• _About this task_
Output only the lines of the entries that follow, starting at the one with "1 Congregate: none -> 5" and running down to the one with "total: 1945.00 -> 1513.90", both included and unchanged.

• _Task material_
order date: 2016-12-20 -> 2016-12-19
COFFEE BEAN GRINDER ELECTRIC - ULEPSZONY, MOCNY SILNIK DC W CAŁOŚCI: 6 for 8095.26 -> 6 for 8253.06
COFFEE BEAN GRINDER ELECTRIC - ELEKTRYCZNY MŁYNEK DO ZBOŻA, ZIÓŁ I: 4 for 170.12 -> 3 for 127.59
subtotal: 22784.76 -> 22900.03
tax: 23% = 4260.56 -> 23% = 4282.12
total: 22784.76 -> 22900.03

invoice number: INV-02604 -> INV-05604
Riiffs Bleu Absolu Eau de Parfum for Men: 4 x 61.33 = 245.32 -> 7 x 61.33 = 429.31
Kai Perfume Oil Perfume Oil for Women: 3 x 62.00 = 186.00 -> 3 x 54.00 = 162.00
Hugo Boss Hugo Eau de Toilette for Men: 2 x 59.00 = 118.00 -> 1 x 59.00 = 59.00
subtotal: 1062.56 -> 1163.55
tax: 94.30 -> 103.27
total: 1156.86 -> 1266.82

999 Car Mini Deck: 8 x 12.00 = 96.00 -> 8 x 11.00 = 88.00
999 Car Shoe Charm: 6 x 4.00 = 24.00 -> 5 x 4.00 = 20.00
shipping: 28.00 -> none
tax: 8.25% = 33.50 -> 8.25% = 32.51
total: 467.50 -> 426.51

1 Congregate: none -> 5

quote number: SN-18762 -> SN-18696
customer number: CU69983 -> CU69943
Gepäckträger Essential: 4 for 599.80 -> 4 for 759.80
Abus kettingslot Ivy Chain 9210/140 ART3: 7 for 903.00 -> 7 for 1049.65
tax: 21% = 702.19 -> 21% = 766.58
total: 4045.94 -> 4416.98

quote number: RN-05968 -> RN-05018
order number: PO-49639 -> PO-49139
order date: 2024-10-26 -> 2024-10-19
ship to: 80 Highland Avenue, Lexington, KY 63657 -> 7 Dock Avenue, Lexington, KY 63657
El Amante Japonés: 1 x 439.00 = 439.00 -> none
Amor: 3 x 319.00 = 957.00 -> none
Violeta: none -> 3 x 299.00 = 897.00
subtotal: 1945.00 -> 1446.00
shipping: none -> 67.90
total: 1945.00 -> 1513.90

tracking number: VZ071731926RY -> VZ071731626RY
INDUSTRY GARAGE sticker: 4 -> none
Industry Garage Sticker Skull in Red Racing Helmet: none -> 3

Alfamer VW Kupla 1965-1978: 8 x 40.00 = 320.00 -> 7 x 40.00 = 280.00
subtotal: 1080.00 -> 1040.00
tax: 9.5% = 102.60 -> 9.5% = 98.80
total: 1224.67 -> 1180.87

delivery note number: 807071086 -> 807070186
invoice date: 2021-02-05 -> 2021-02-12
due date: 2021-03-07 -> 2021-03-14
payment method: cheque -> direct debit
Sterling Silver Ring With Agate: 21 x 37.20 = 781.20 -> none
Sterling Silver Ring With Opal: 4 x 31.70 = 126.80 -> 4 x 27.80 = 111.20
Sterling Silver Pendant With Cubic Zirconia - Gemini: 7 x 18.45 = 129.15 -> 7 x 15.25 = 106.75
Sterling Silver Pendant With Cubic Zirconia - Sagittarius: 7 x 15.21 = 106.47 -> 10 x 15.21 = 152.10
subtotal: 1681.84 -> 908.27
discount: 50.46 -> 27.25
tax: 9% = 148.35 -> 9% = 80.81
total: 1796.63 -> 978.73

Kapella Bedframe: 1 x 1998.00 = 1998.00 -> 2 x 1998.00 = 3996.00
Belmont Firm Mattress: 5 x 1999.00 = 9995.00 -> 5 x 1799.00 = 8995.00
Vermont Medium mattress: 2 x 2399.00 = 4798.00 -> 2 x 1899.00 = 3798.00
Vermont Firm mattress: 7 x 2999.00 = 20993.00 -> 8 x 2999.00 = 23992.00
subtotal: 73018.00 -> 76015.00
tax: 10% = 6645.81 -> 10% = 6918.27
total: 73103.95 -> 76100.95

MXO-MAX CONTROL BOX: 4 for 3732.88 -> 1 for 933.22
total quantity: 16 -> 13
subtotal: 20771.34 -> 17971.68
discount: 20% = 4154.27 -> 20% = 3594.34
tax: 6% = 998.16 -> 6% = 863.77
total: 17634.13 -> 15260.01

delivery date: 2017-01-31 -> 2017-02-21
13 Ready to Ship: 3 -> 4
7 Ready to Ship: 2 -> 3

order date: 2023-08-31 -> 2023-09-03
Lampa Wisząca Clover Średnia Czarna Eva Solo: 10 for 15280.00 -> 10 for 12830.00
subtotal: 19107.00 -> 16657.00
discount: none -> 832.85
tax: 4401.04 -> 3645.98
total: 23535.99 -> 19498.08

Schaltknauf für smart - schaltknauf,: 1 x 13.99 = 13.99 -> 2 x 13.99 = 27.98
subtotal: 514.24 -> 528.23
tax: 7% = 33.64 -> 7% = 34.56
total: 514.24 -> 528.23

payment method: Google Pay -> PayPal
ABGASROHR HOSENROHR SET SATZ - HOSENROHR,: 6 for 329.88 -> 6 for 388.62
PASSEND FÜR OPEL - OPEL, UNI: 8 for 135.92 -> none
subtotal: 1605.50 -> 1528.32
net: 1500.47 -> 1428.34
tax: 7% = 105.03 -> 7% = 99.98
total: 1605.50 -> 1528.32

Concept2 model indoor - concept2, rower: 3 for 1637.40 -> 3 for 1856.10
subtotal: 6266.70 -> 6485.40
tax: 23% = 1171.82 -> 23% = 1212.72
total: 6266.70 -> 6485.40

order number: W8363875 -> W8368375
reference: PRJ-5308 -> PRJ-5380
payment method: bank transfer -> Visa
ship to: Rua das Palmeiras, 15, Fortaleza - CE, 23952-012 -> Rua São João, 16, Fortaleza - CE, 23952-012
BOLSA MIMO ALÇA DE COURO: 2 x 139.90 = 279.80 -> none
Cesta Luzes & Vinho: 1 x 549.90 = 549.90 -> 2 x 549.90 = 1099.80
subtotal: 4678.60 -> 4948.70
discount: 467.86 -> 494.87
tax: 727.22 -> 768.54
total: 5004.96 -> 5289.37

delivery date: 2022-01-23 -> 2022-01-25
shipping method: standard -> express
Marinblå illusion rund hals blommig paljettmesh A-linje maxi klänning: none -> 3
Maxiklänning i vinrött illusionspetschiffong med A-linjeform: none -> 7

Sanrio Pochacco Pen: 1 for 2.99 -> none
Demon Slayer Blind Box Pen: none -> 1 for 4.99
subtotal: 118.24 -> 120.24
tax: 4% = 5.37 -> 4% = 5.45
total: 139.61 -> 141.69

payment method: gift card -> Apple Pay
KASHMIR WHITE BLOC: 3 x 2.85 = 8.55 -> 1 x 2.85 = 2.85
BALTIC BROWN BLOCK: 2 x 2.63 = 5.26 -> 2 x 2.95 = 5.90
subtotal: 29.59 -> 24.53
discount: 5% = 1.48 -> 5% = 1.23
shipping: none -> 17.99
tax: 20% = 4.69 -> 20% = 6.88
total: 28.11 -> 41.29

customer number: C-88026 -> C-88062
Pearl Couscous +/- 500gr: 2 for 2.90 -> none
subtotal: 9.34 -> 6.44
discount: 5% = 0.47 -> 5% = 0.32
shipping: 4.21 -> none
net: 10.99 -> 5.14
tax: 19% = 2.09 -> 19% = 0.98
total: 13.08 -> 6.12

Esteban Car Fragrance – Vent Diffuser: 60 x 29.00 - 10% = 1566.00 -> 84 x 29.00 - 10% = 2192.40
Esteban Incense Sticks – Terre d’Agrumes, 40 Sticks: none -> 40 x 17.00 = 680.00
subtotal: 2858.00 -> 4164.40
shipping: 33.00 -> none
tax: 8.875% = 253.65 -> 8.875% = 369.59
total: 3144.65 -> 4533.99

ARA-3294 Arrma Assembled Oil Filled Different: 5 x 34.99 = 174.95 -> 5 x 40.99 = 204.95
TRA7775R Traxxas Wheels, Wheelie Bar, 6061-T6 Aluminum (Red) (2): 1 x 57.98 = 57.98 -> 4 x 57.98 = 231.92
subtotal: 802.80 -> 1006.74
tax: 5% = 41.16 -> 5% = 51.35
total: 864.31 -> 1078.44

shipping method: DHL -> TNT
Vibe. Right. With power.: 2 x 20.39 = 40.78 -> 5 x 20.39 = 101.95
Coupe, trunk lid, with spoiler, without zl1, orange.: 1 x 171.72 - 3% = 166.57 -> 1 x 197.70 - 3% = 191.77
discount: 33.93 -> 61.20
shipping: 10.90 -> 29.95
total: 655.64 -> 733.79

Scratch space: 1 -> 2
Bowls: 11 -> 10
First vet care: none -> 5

• _Result of the task_
1 Congregate: none -> 5

quote number: SN-18762 -> SN-18696
customer number: CU69983 -> CU69943
Gepäckträger Essential: 4 for 599.80 -> 4 for 759.80
Abus kettingslot Ivy Chain 9210/140 ART3: 7 for 903.00 -> 7 for 1049.65
tax: 21% = 702.19 -> 21% = 766.58
total: 4045.94 -> 4416.98

quote number: RN-05968 -> RN-05018
order number: PO-49639 -> PO-49139
order date: 2024-10-26 -> 2024-10-19
ship to: 80 Highland Avenue, Lexington, KY 63657 -> 7 Dock Avenue, Lexington, KY 63657
El Amante Japonés: 1 x 439.00 = 439.00 -> none
Amor: 3 x 319.00 = 957.00 -> none
Violeta: none -> 3 x 299.00 = 897.00
subtotal: 1945.00 -> 1446.00
shipping: none -> 67.90
total: 1945.00 -> 1513.90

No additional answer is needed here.